Arm Holdings on Tuesday pushed deeper into the automotive world with the Cortex-A65AE chip aimed at handling the streams of sensor data expected to help self-driving cars eventually navigate the roads.
The Arm Cortex-A65AE (Automotive Enhanced), expected to hit markets in 2020, is the latest addition to Arm’s Automotive Enhanced portfolio of IP, designed for more efficient processing of the multiple streams of sensor data being generated in next generation vehicles. It does this by delivering multithreading capability combined with integrated safety through Arm's "Split-Lock" technology.
In September, Arm introduced its first automotive-oriented chip, the Cortex-A76AE. That chip was the first from Arm with a new safety feature called “Split Lock.”
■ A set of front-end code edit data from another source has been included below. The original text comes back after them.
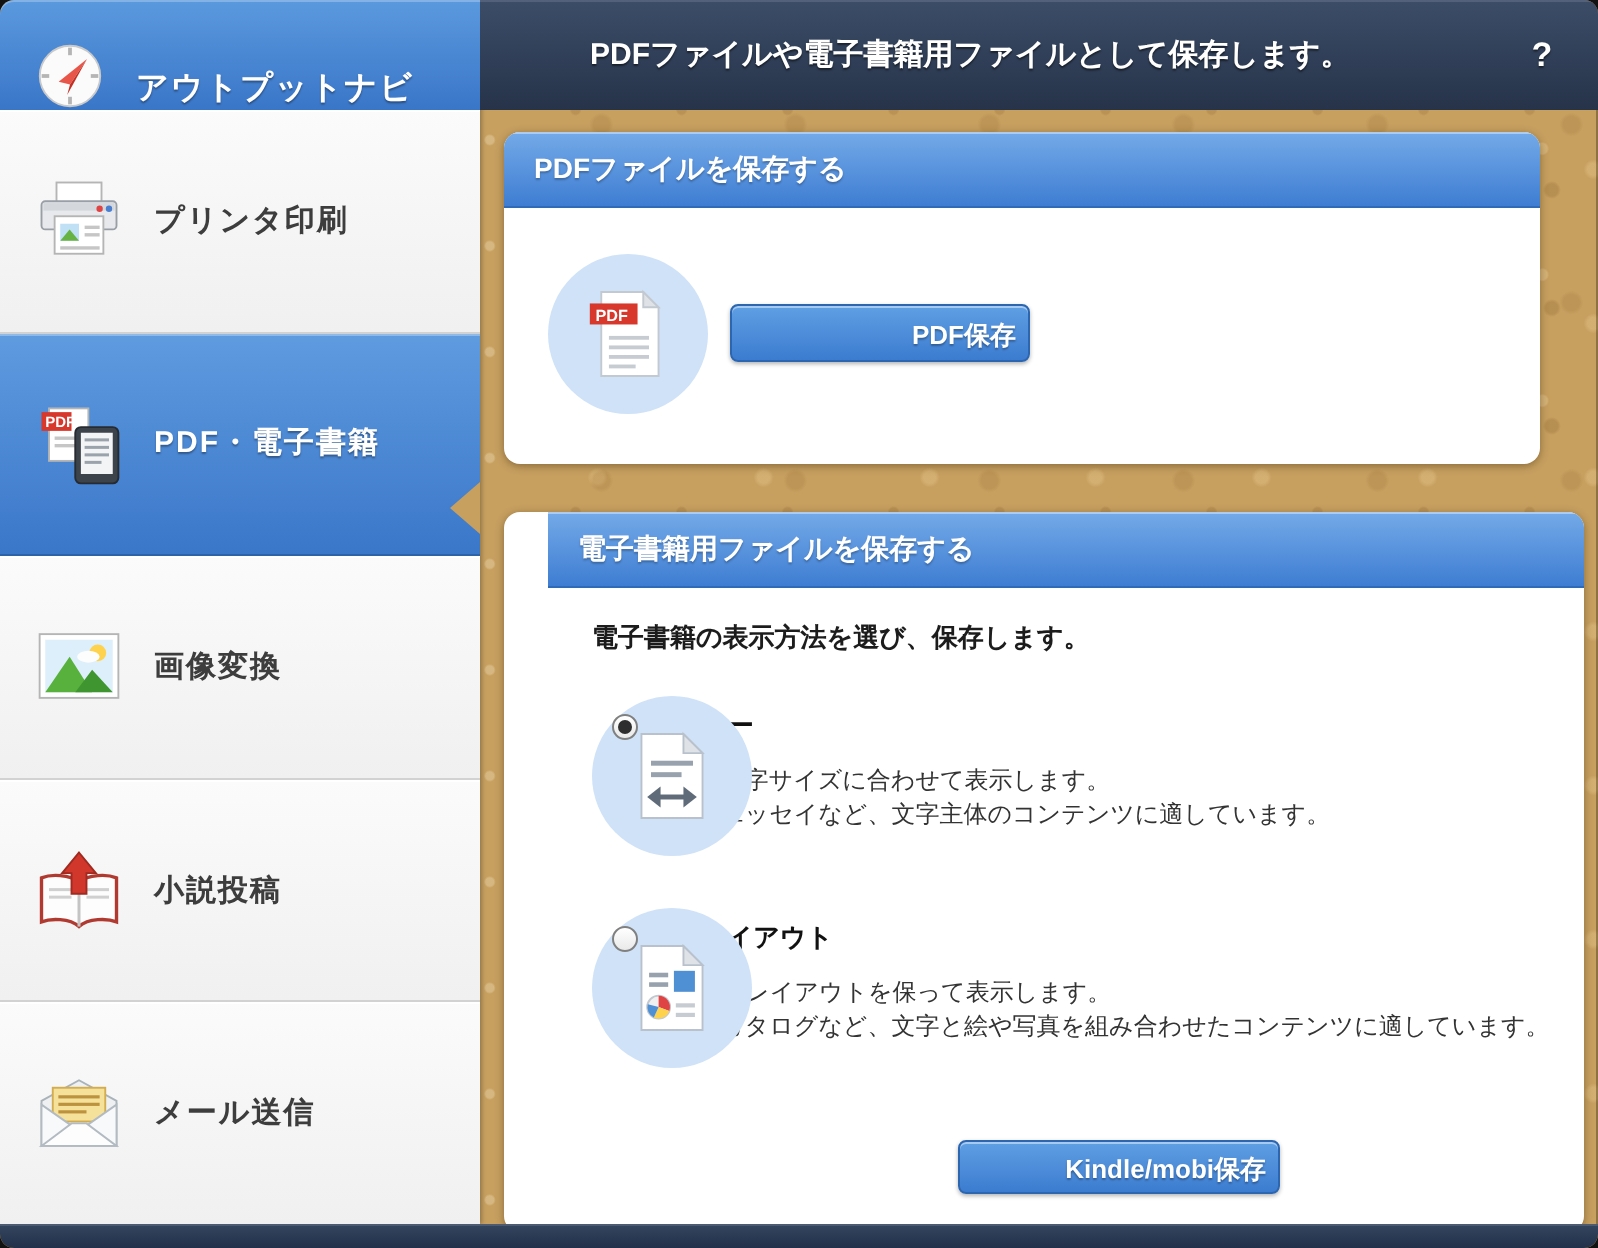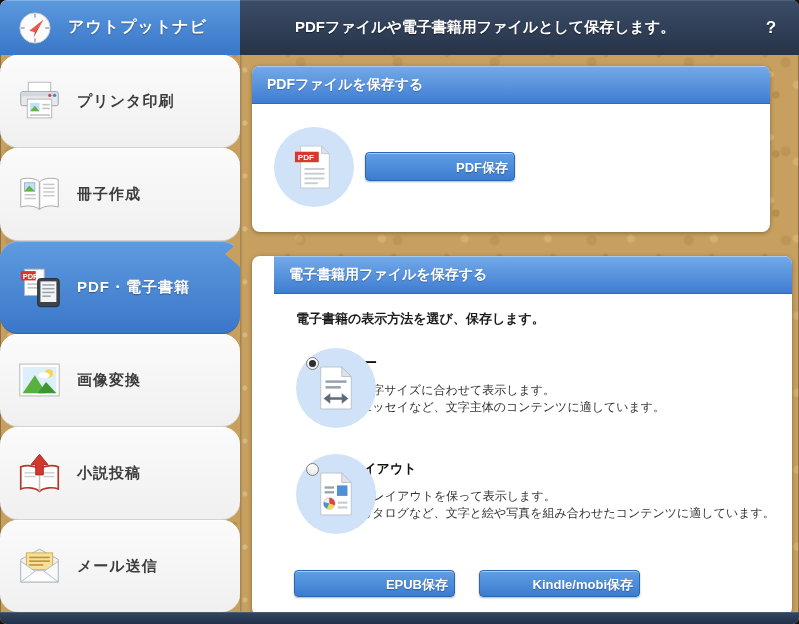"アウトプットナビ" .sidebar-header { align-items: center -> flex-end }
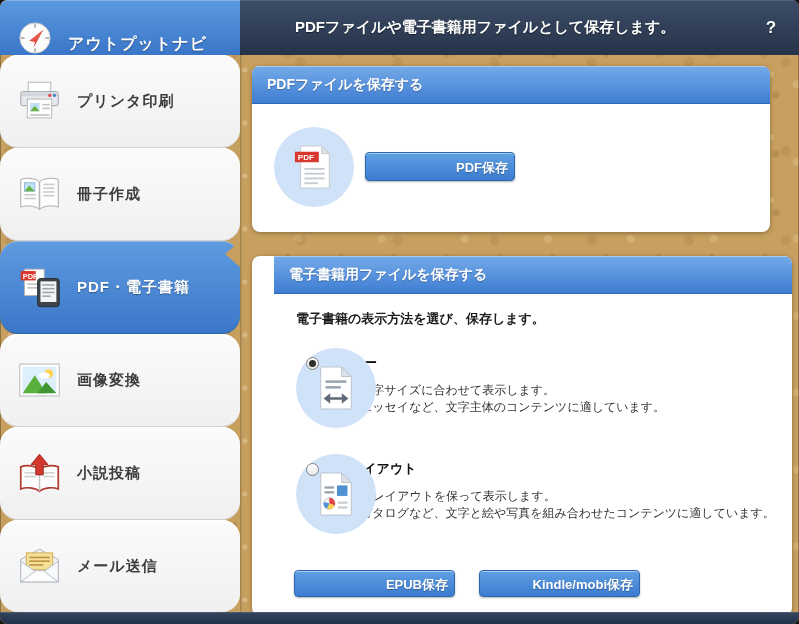"プリンタ印刷" .nav-item { border-radius: 18px -> none }
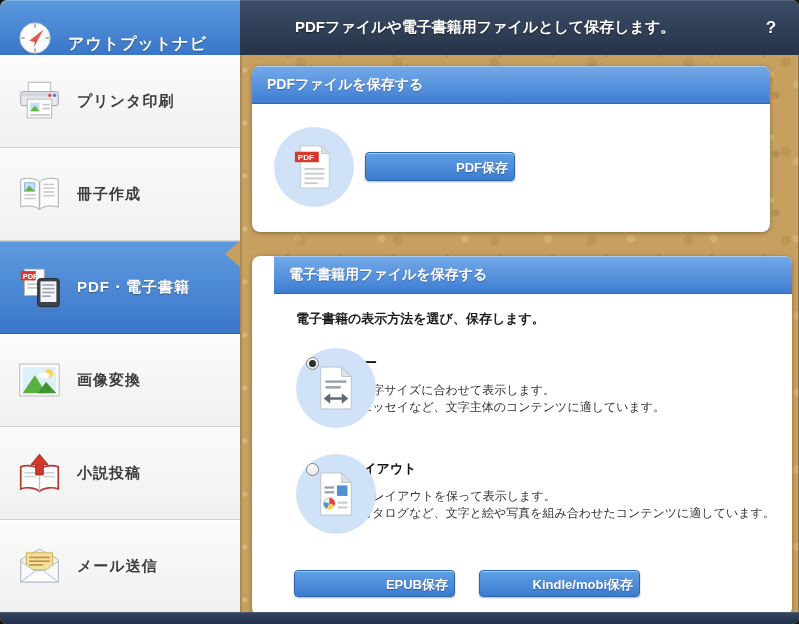"冊子作成" div.nav-item { html: <div> <span> <svg> <path></path> <line></line> <rect></rect> <polygon></polygon> <rect></rect> <rect></rect> <rect></rect> <rect></rect> <rect></rect> <rect></rect> </svg> </span> <span>冊子作成</span> </div> -> none }
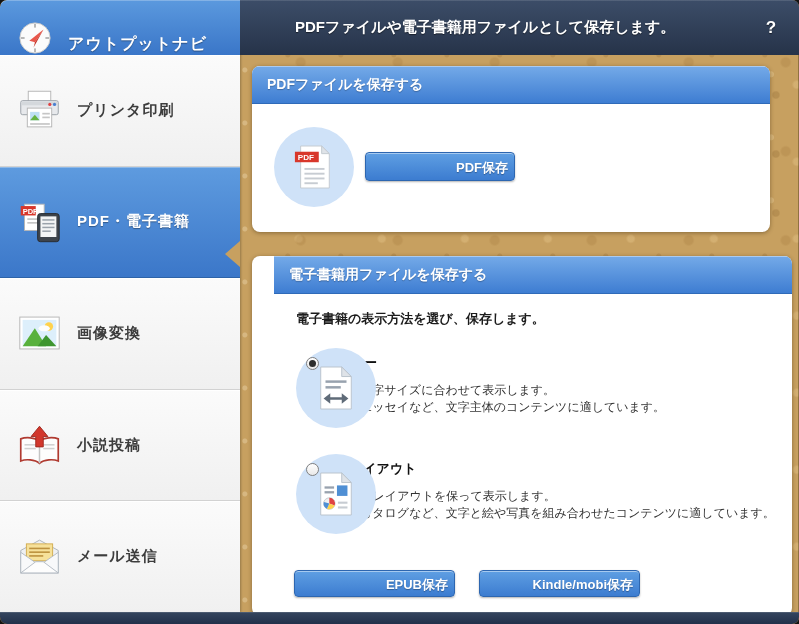"EPUB保存" button.blue-btn { html: <button>EPUB保存</button> -> none }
The idea is that when car designers want the chip to work its fastest, they can split up the processing “cores” on the chip and process data in multiple cores at once. But when designers want to maximize safety, they can “lock” cores together to perform the same operations simultaneously and double check the chip’s work, minimizing the chance of computing errors.
While the Cortex A76AE was focused on applications where high performance is needed, the Cortex A65AE is focused on high-throughput applications. The difference here would be in a sense the difference between demanding single-threaded workloads and demanding highly parallel and numerous multi-threaded workloads.
The Cortex A65AE is Arm’s first multi-threaded CPU core, allowing two threads to be executed per core.
Arm did not disclose any performance figure during its presentation, except from the fact that the new CPU core is advertised as having a 3.5x higher throughput than the prior generation core in the same market segment – in this case a Cortex-A53.
In order to achieve higher levels of autonomy, there will be a large increase in the number of sensors monitoring the surroundings of the vehicle, including cameras, LiDAR and radar, resulting in a significant increase in throughput and compute requirements to safely process this data. Multiple sensor inputs allow cars to view their environment, perceive what is happening, plan possible paths ahead, and deliver commands to actuators on the determined path.
With so much data being collected at different points of the vehicle, high data throughput capability is a key part of the heterogeneous processing mix required to enable ADAS and autonomous applications. It’s also critical that safety is at the heart of these systems. Arm claims that the Cortex-A65AE is ideal for managing the high throughput requirement for gathering sensor data and can be used in lock-step mode connected to accelerators, such as ML or computer vision, to help process the data efficiently. But what’s most critical, is that it does this with a high level of safety capability.
Alongside the increase in sensor inputs, more autonomy and advancing driver aids will change the human automotive experience. As part of this transition, there will be many more screens in our cars - augmented reality head-up-displays, alerts and improved maps. Sensors will not only be sensing out, but will be sensing in, monitoring drivers. They will be able to monitor eyelid movement to detect tiredness, body temperature, vital signs and behavioural patterns to personalise the in-car experience. These capabilities require high throughput, ML processing and a lot of heterogeneous compute.
Per year, 5.3 trillion miles are driven in cars and light vehicles depending on Arm processors. Looking ahead, the Arm automotive roadmap includes Hercules-AE optimized for 7nm in 2019 as well as future Cortex-R solutions.
Besides tha various proccesing and safety features, the new chip also has pathway for fast connection to graphics processors such as those supplied by Nvidia, which are being adopted by car makers and which Arm’s chips would serve as a complement to.
Arm’s chips would compete directly against those supplied by Intel’s Mobileye self-driving car unit.